Berita9 - Militer Turki
diyakini akan mendapat persetujuan dari parlemen untuk menggelar
operasi lintas perbatasan di Suriah dan Irak, pekan ini, setelah militan
ISIS mulai terlihat mengancam wilayah mereka.
Tank dan kendaraan baja
telah disiagakan dekat perbatasan dengan kota Kobani di Suriah, Selasa,
30 September, setelah artileri yang semakin intensif ditembakkan oleh
militan ISIS sebagian jatuh di wilayah Turki.
Semakin mendekatnya
militan ISIS hingga masuk jarak pandang militer Turki di perbatasan,
menjadi peringatan yang menekan Ankara untuk mengambil posisi lebih
tegas terhadap ISIS, setelah sebelumnya menolak terlibat dalam koalisi
melawan ISIS yang dipimpin Amerika Serikat (AS).
Kantor berita Reuters
menyebut Turki khawatir tindakan militer terhadap ISIS akan memperkuat
posisi Presiden Suriah Bashar al-Assad, yang selama ini ingin dijatuhkan
oleh Turki.
Turki juga khawatir jika
militan Kurdi Suriah beraliansi dengan Kurdi di Turki, yang selama tiga
dekade berjuang untuk mendapatkan otonomi lebih luas dari pemerintah
Turki.
Parlemen Turki akan
membuat keputusan, Kamis, 2 Oktober, atas proposal yang diajukan
pemerintah tentang rencana militer di Irak dan Suriah, memperluas mandat
yang sebelumnya memberikan persetujuan bagi militer Turki untuk
menyerang militan Kurdi di utara Irak dan pasukan pemerintah Suriah.
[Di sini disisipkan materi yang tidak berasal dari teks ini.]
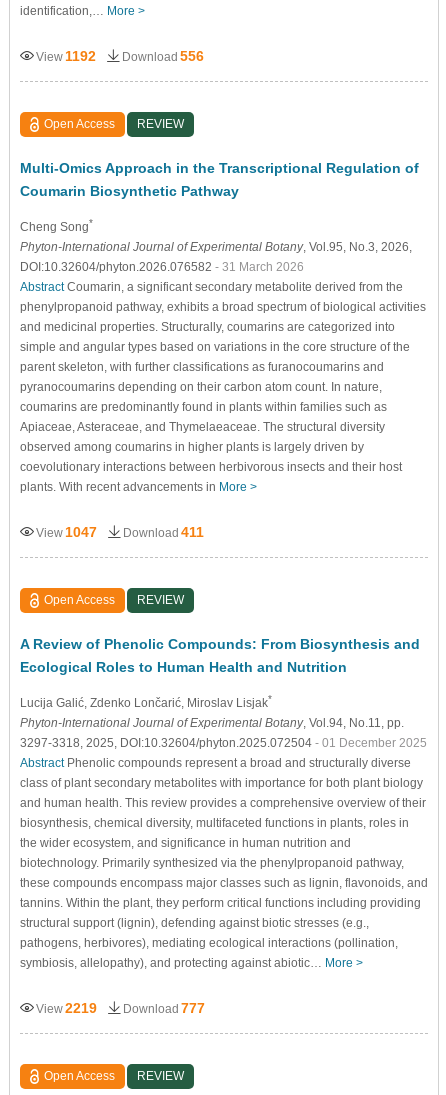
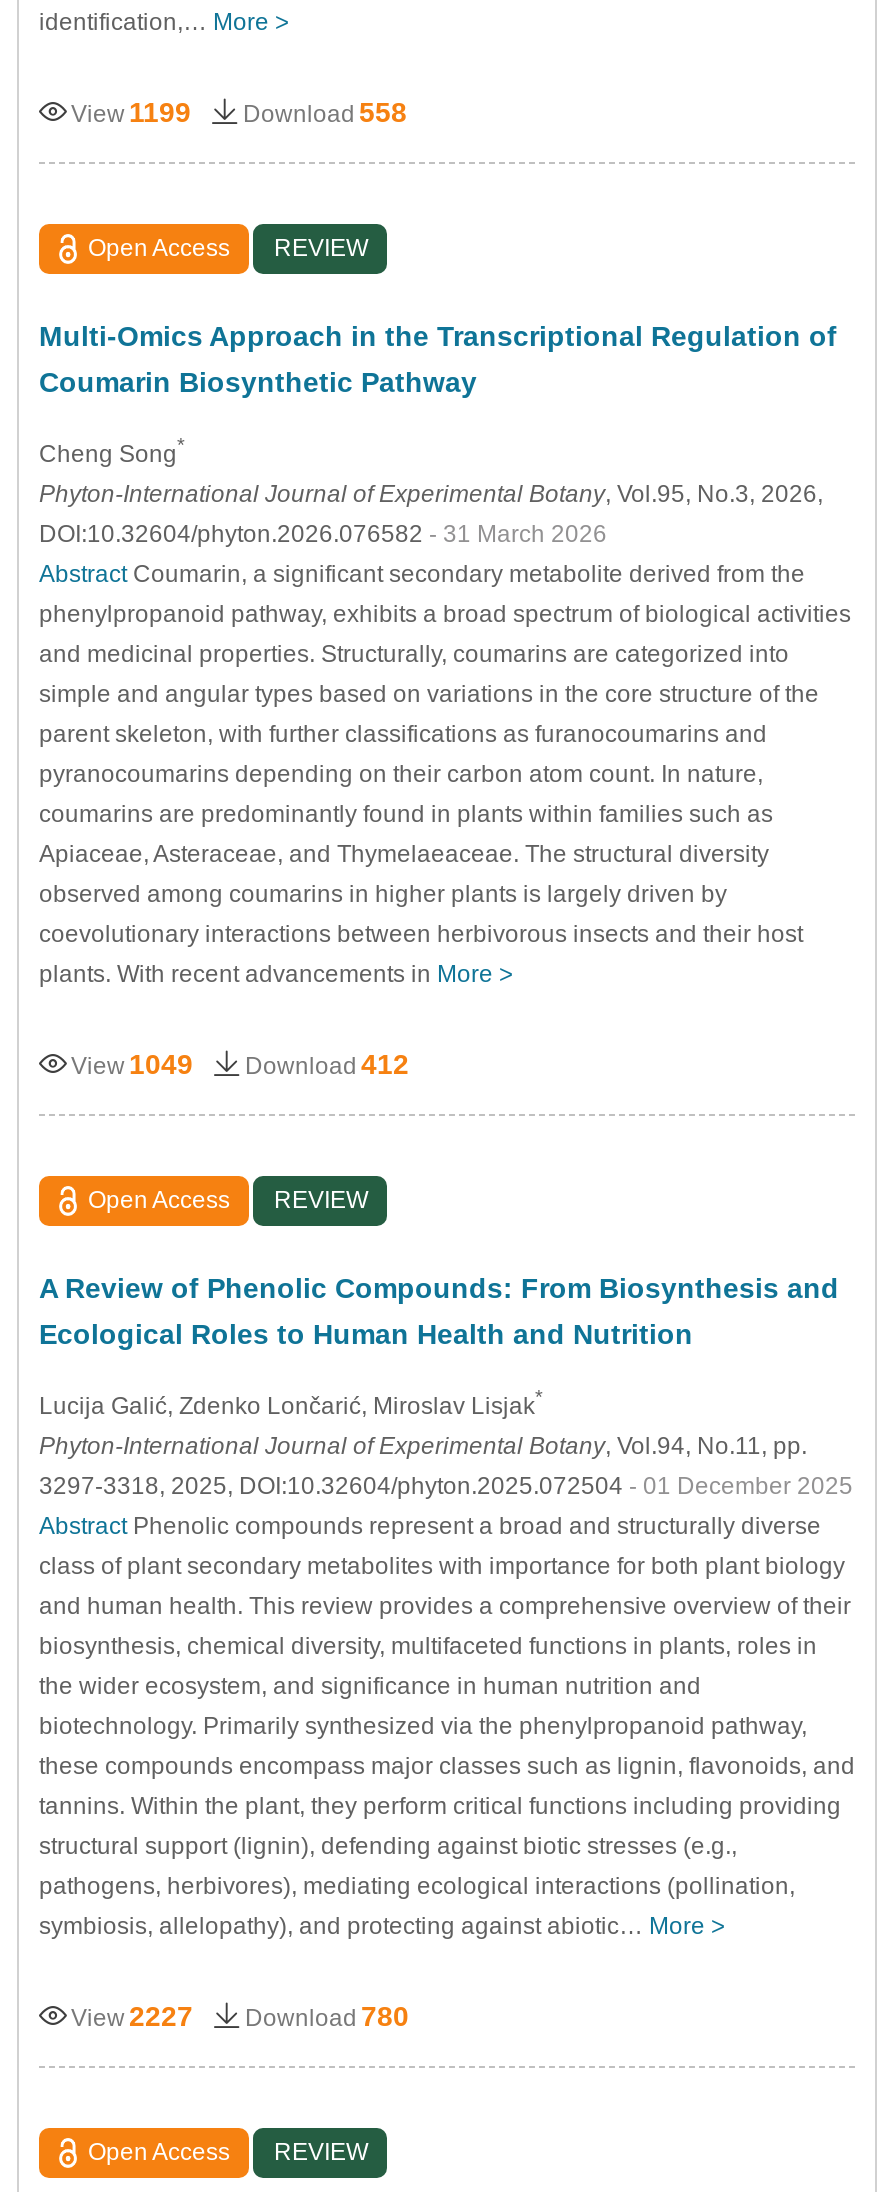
- View 1192
+ View 1199

- Download 556
+ Download 558

- View 1047
+ View 1049

- Download 411
+ Download 412

- View 2219
+ View 2227

- Download 777
+ Download 780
Surat kabar pro-pemerintah Turki, Sabah,
dalam laporannya menyebut dua brigade militer yang terdiri dari 10.000
pasukan telah disiagakan di perbatasan, didukung dengan helikopter serta
pesawat tempur yang siap bila diperlukan.
Sejumlah pejabat senior
Turki, mengindikasikan bahwa Turki akan berusaha mempertahankan
perbatasan tapi tidak secara aktif melakukan intervensi di Suriah atau
Irak. Resistensi Turki terhadap pemerintahan Assad dan suku Kurdi
menjadi alasan utama.
Turki tidak menginginkan
kuatnya Kurdi di Irak, Suriah dan Turki, yang dikhawatirkan dapat
menyisakan persoalan bagi Turki di masa depan. "Pertama kami harus
menjamin keamanan perbatasan kami," kata Presiden Turki Recep Tayyip
Erdogan, yang juga menuntut diberlakukannya zona larangan terbang di
Suriah.
"Apa yang penting bagi
Turki adalah negara seperti AS membuat kebijakan yang komprehensif
untuk Irak dan Suriah," kata seorang pejabat senior Turki, yang dikutip
Reuters.
Washington menginginkan
Turki, anggota NATO dengan kekuatan militer terbesar kedua setelah AS,
agar memainkan peran lebih besar dalam menghadapi militan ISIS. Tapi AS
tidak melihat digulingkannya pemerintahan Assad sebagai bagian dari
strategi.
Sebaliknya Turki lebih
menginginkan jatuhnya Assad. "Turki memiliki kebijakan soal Suriah dan
masih berlanjut. Perginya Assad, pengakuan bagi kelompok oposisi. Setiap
tindakan harus memiliki logika politik," kata pejabat senior Turki.